Merge-Log fallback behaviour:

  • Merge-Log will attempt multiple read/write retries with exponential backoff to handle locked temp logs.
  • If a direct merge fails, the helper falls back to copying the temp log to a timestamped file in the archive directory and writes a short diagnostic file describing the merge failure. This ensures per-run data is never silently lost.

Inspecting logs:

  • For troubleshooting or tests, run the script with -DryRun -Verbosity Verbose and inspect the temporary per-run log in %TEMP% for full details.

Verbosity note:

  • Default behaviour is -Verbosity Normal. When -Verbosity Verbose is used the script sets $VerbosePreference = 'Continue' and Write-CustomMessage also emits verbose host output (helpful for interactive debugging). In Normal mode, host output is compact and per-file details remain in the temp log.

# Disk Space Accounting

  • Captures initial free space on the target volume (typically C:) and final free space after remediation; recovered bytes are calculated and recorded.
  • Recycle Bin estimation: the script attempts a COM (Shell.Application) query first, and falls back to per-user Recycle.Bin enumeration when COM is not available; results are normalised to an integer value.
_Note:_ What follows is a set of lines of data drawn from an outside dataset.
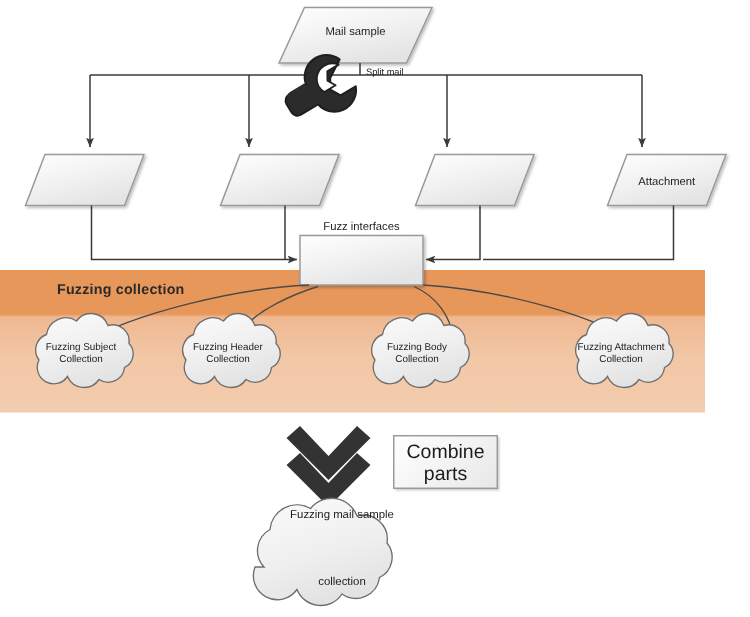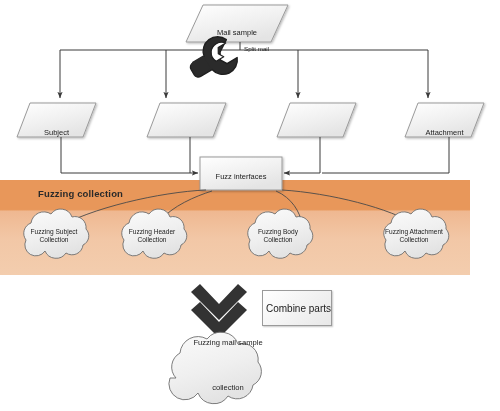"Mail sample" .para-text { margin-top: 12px -> none }
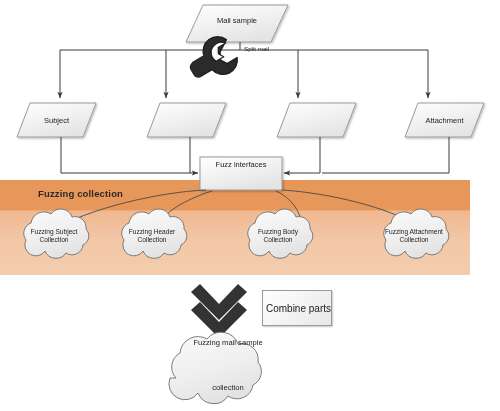"Subject" div.para-text { html: <div>Subject</div> -> none }
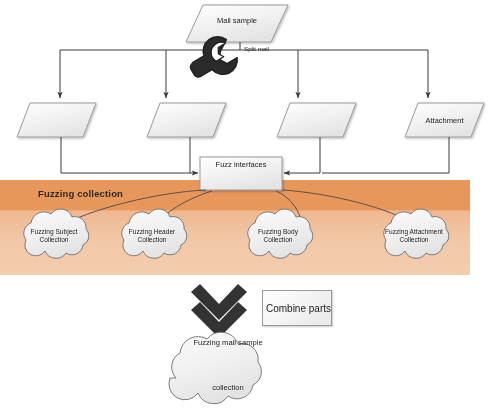"Fuzz interfaces" div.para-text { top: 156px -> 142px }
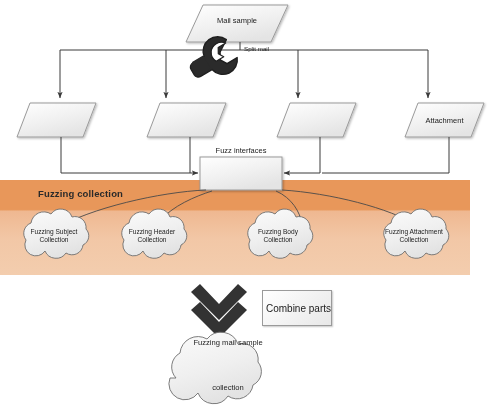"Combine parts" .rect-box { font-size: 10px -> 13px }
Caveat: the per-user Recycle.Bin enumeration fallback is intentionally conservative and may under-report the true bin size in some hosts (for example when access is denied or when running as SYSTEM). When the COM path is available it tends to be more accurate.

# Notes for testers and automation

  • Default testing: prefer -DryRun to validate actions without making changes.
  • Use -CleanMgrOnly to test CleanMgr preparation behaviour.
  • Use -SKIP_SLOW_IO in CI or slow VMs to avoid long enumeration passes.
  • To see full per-profile details, run with -DryRun -Verbosity Verbose and open the temporary per-run log file.
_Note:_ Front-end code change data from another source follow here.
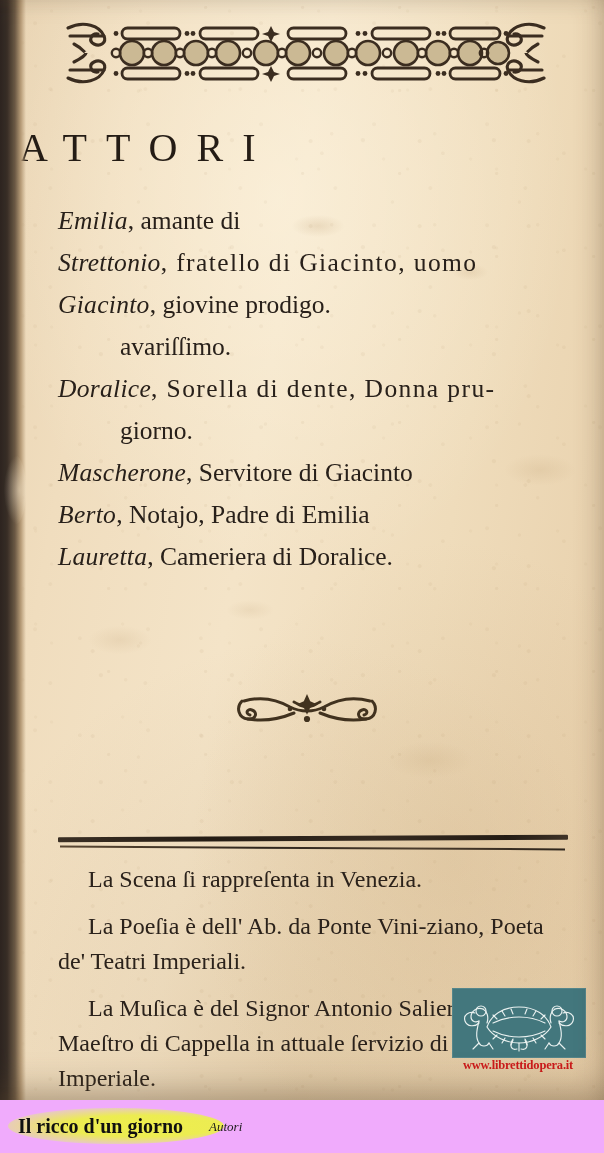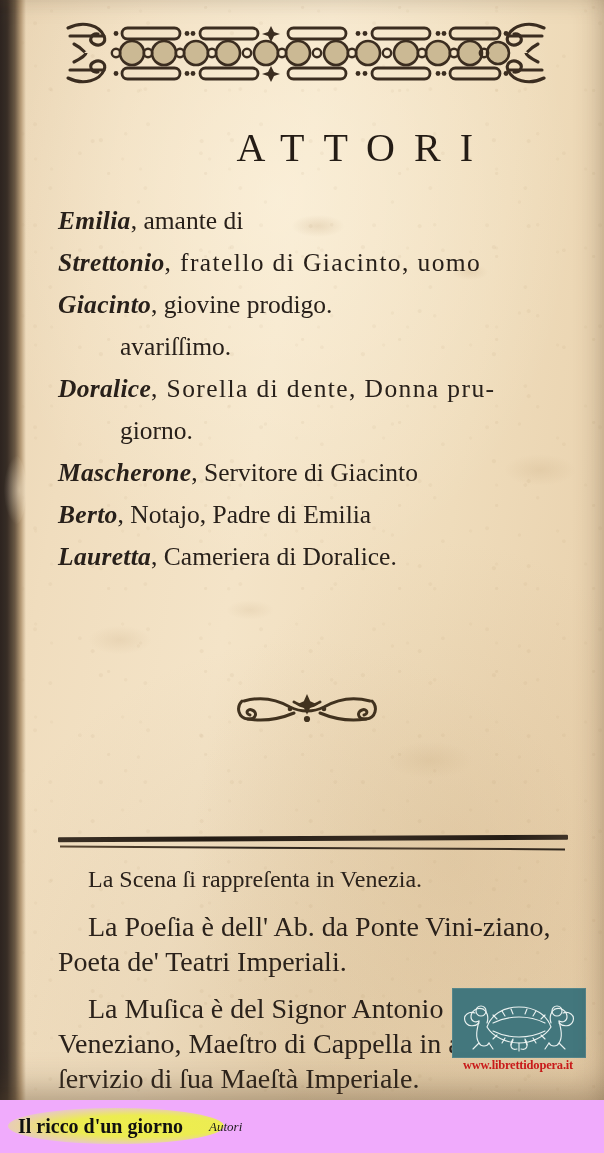"ATTORI" .title { text-align: right -> left }
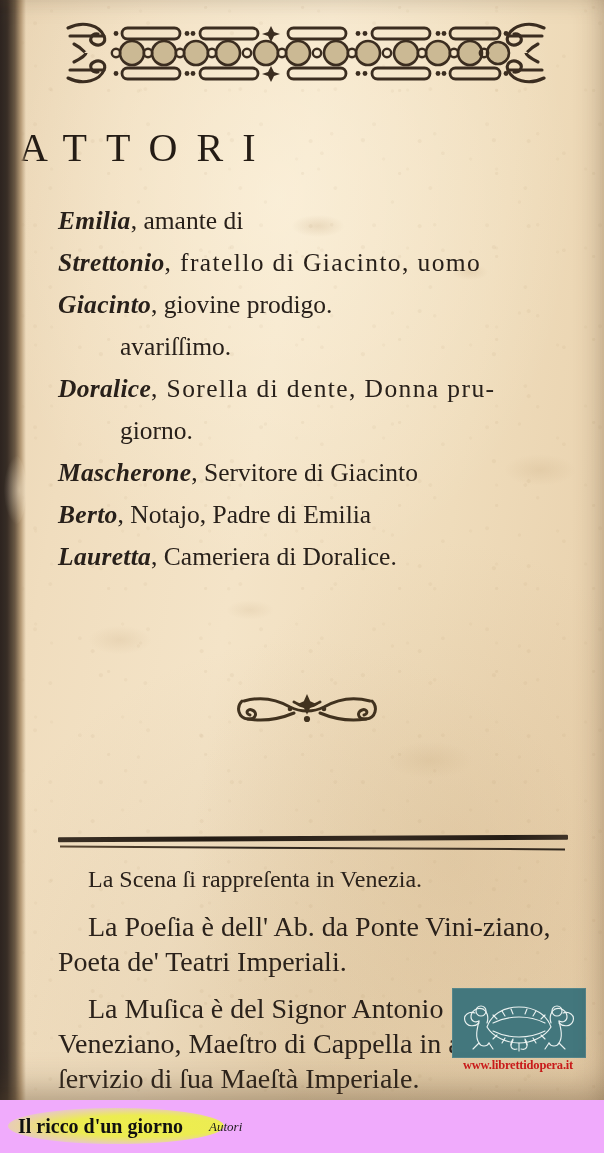"Emilia" .cast-line .nm { font-weight: 700 -> 400 }
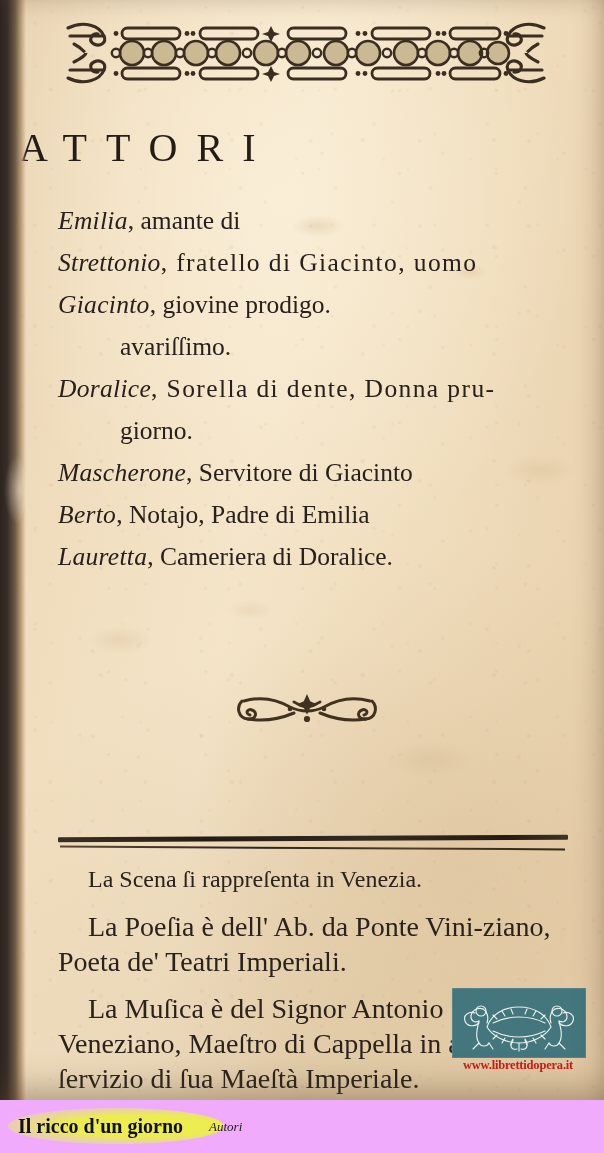"La Poeſia è dell' Ab." .note-flow { font-size: 28px -> 24px }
Testing notes (Pester guidance):

  • Prefer -DryRun for initial tests to avoid destructive changes.
  • Use -SKIP_SLOW_IO in CI or on slow VMs to speed up tests and exercise the fast-path behaviours.
  • For DISM-related tests, consume Invoke-DISM-Safe as a unit under test and make use of its ShouldProcess semantics (-WhatIf) where appropriate.
  • Tests that need to assert per-profile details should read the per-run temp log file in %TEMP% rather than relying on host output.

Where to look in the code

  • Primary script: intune/remediation/Win-Storage-Remediate.ps1 (helper function comments are the canonical source of behaviour and edge-case handling).